Of course, if you use a free-standing implementation none of this applies.

Using '__progname' instead of argv[0]

In the C / Unix environment I work in, I see some developers using __progname instead of argv[0] for usage messages. Is there some advantage to this? What's the difference between __progname and argv[0]. Is it portable?
__progname isn't standard and therefore not portable, prefer argv[0]. I suppose __progname could lookup a string resource to get the name which isn't dependent on the filename you ran it as. But argv[0] will give you the name they actually ran it as which I would find more useful.
Using __progname allows you to alter the contents of the argv[] array while still maintaining the program name. Some of the common tools such as getopt() modify argv[] as they process the arguments.
For portability, you can strcopy argv[0] into your own progname buffer when your program starts.

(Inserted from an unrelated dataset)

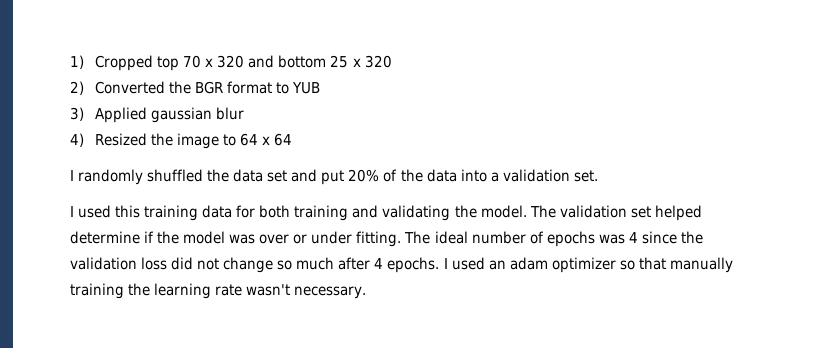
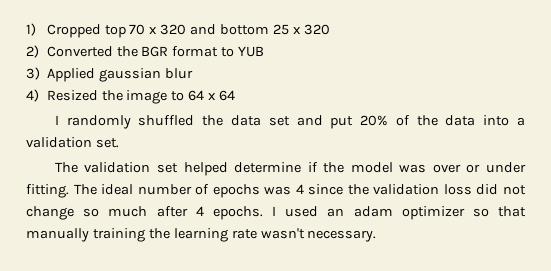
[70,205,527,221] I used this training data for both training and validating the model. -> (119, 143) none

There is also a GNU extension for this, so that one can access the program invocation name from outside of main() without saving it manually. One might be better off doing it manually, however; thus making it portable as opposed to relying on the GNU extension. Nevertheless, I here provide an excerpt from the available documentation.
From the on-line GNU C Library manual (accessed today):
"Many programs that don't read input from the terminal are designed to exit if any system call fails. By convention, the error message from such a program should start with the program's name, sans directories. You can find that name in the variable program_invocation_short_name; the full file name is stored the variable program_invocation_name.

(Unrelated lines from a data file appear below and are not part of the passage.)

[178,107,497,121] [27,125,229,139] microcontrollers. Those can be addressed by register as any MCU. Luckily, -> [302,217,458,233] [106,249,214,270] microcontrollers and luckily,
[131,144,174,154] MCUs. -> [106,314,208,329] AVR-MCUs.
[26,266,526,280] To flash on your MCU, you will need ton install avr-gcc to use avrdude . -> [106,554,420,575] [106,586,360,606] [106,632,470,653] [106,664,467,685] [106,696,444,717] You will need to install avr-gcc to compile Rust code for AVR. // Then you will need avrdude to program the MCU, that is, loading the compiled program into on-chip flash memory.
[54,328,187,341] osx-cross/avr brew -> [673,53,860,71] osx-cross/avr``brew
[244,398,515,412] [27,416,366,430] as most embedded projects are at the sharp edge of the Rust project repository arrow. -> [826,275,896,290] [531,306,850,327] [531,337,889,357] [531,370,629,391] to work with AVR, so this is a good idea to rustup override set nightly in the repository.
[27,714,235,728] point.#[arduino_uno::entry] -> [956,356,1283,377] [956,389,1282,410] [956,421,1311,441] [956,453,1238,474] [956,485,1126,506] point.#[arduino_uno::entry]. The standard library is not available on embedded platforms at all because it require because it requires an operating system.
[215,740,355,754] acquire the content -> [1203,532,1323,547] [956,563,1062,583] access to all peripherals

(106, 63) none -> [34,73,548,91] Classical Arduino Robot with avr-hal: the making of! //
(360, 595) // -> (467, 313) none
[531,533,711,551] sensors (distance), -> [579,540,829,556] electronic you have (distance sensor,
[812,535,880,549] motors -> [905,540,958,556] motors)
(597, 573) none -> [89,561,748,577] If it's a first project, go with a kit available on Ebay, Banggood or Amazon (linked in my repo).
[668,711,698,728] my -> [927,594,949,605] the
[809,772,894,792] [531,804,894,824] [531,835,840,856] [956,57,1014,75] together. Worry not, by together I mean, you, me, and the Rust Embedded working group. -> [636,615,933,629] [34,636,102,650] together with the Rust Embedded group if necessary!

Variable: char * program_invocation_name
This variable's value is the name that was used to invoke the program running in the current process. It is the same as argv[0]. Note that this is not necessarily a useful file name; often it contains no directory names.
Variable: char * program_invocation_short_name
This variable's value is the name that was used to invoke the program running in the current process, with directory names removed. (That is to say, it is the same as program_invocation_name minus everything up to the last slash, if any.)
The library initialization code sets up both of these variables before calling main.
Portability Note: These two variables are GNU extensions. If you want your program to work with non-GNU libraries, you must save the value of argv[0] in main, and then strip off the directory names yourself. We added these extensions to make it possible to write self-contained error-reporting subroutines that require no explicit cooperation from main."
I see at least two potential problems with argv[0].
First, argv[0] or argv itself may be NULL if execve() caller was evil or careless enough. Calling execve("foobar", NULL, NULL) is usually an easy and fun way to prove an over confident programmer his code is not sig11-proof.
It must also be noted that argv will not be defined outside of main() while __progname is usually defined as a global variable you can use from within your usage() function or even before main() is called (like non standard GCC constructors).
It's a BSDism, and definitely not portable.
__progname is just argv[0], and examples in other replies here show the weaknesses of using it. Although not portable either, I'm using readlink on /proc/self/exe (Linux, Android), and reading the contents of /proc/self/exefile (QNX).
If your program was run using, for instance, a symbolic link, argv[0] will contain the name of that link.
I'm guessing that __progname will contain the name of the actual program file.
In any case, argv[0] is defined by the C standard. __progname is not.